Adalah cukup relevan untuk dicermati saat ini tentang kemungkinan peranan
Arsitektur di masa mendatang. Arsitektur sebagai agen perubahan harus sejalan
dengan sistem nilai-nilai baru dan etos kerja baru yang berkembang pada
komunitas. Yang penting adalah bahwa solusi arsitektur yang muncul harus
diputuskan berdasarkan sumbangannya pada masyarakat keseluruhan. Oleh karena
itu dibutuhkan arsitektur sebagai bagian dari inftastruktur dan jasa. Disini arsitektur
e-USU Repository ©2004 Universitas Sumatera Utara
4
harus berkonsentrasi pada kebutuhan-kebutuhan baru demi dan untuk lingkungan
yang berkelanjutan, berfungsi secara maksimal dengan menggunakan segala sumber
daya secara efisien. Selanjutnya perlu ditekankan bahwa keahlian menggambar yang
secara tradisional merupakan bagian yang tak terpisahkan dengan dunia arsitektur
akan semakin kurang relevan dalam proses perancangan. Apa yang lebih dibutuhkan
adalah arsitektur yang terintegrasi dengan sistem ekologi, sistem informasi, sistem
sosial dan model-model ekonomi.
BAB IV
KESIMPULAN
Sebagian dari pertanyaan tentang validitas posisi yang dimiliki arsitektur dan
bagaimana peran dan tantangan yang dihadapi dimasa mendatang telah coba
dibahas pada tulisan ini. Berdasarkan pembahasan ini, ada dua pertanyaan penting
yang dapat diangkat untuk mengkaji dan memahami tantangan yang dihadapi
arsitektur dimasa mendatang. Pertama adalah sejauh mana manajer bangunan
ataupun disiplin ilmu lain dapat mengambil alih peran arsitek? Kedua adalah apakah
mungkin arsitektur mempunyai otonomi sebagai suatu bidang profesi di masa
mendatang?
Dari kedua pertanyaan tersebut, pertanyaan mengenai otonomi arsitektur
sangat menentukan. Jika benar bahwa arsitektur mempunyai otonomi, maka
pertanyaan pertama kurang mempunyai arti dalam hal mana sekarang dikenal
sebagai masalah spesialisasi seperti juga terjadi dalam bidang ilmu lainnya. Akan
tetapi, tanggapan terhadap pertanyaan kedua sangat bergantung pada pengakuan
pada arsitektur secara total, yaitu bahwa arsitektur itu diterima sebagai produk
penelusuran masalah dan sebagai bentuk metapora dari alam dan tidak merupakan
produk dengan identitas yang ditentukan oleh nilai-nilai 'pasar' sebagaimana produk
komoditi. Dengan kata lain, secara umum harus dipahami bahwa arsitektur
sebaiknya dapat mewakili perkembangan peradaban manusia. Hal ini sangat
mendasar bila arsitektur ingin menjadi bagian yang tidak terpisahkan didalam
masyarakat modern yang cukup kompleks.
DAFTAR PUSTAKA
1. Jackson, Davina (1993), The future for architecture: A New Blue Print From
Britain, Architecture Australia, May/June, 72 - 72
2. Mill, C. Wright. (1963). Man in middle: The designer, In Power, Politics and
People, 1sted. L. Horowitz, New York, Oxford Univ. Press, 374-386
3. Jencks, C.A (1980). Late Modern Architecture, New York, Rizoli.

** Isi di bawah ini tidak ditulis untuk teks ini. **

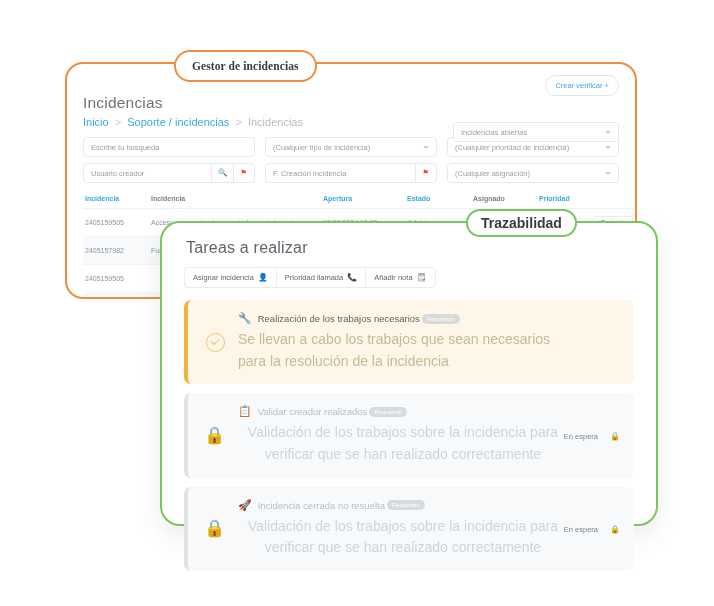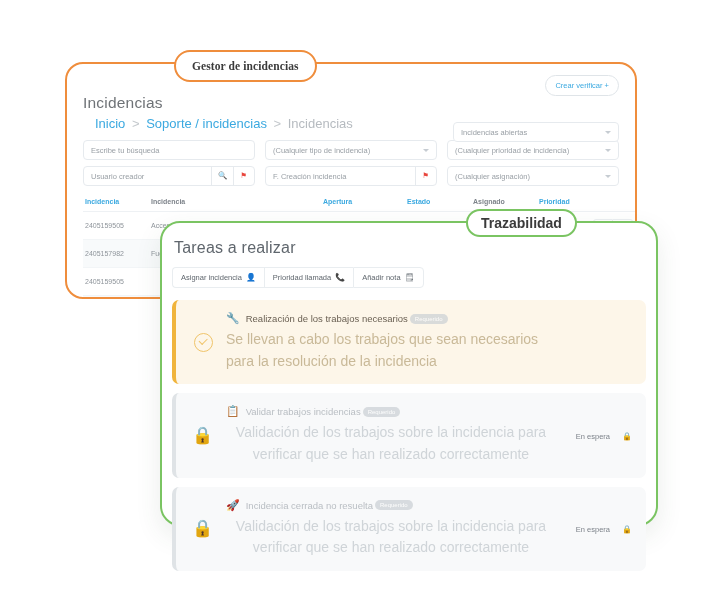"Inicio > Soporte / incidencias" #breadcrumb { font-size: 13px -> 11px; margin-left: 12px -> none }
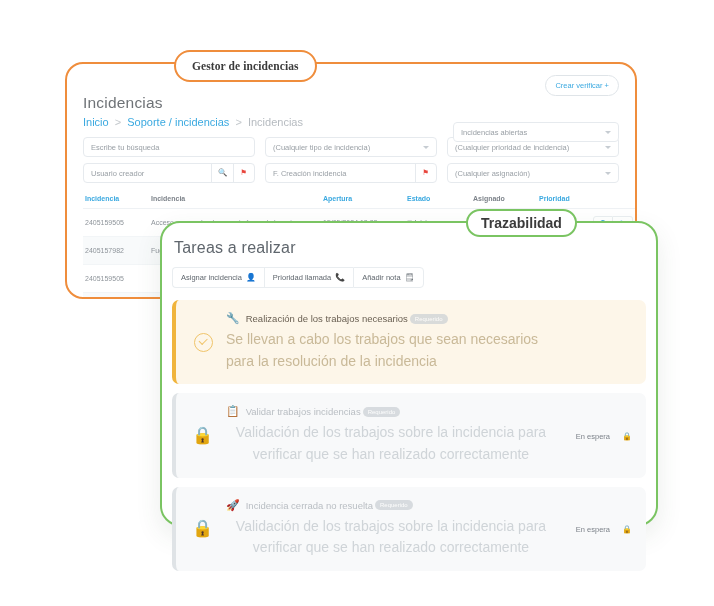"Tareas a realizar" #tasks-panel { padding: 16px 10px -> 16px 22px }
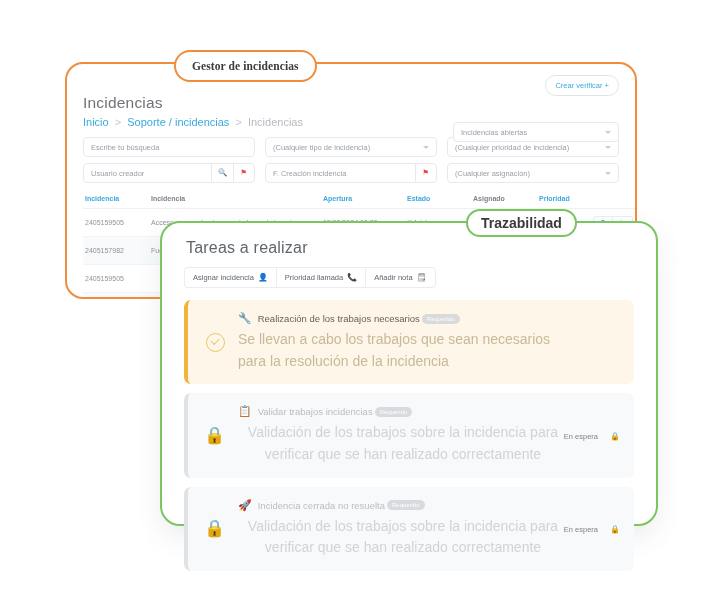"Validar trabajos incidencias" span.card-title { text: trabajos incidencias -> creador realizados }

4. Ventury, R. (1966). Complexity and contradiction in Architecture, New York, The
Museum of Modern Art.
5. Colquhoun, A. (1988). Post modernism and structuralism: A Restropective
Glance, Assemblage, Vol. 5:7
6. Johnson, Paul-Alan (1994). The theory of architecture, New York, Van Nostrand
Reinhold.
7. Ghirardo, D. (1996). Architecture After Modernism, New York, Thames & Hudson.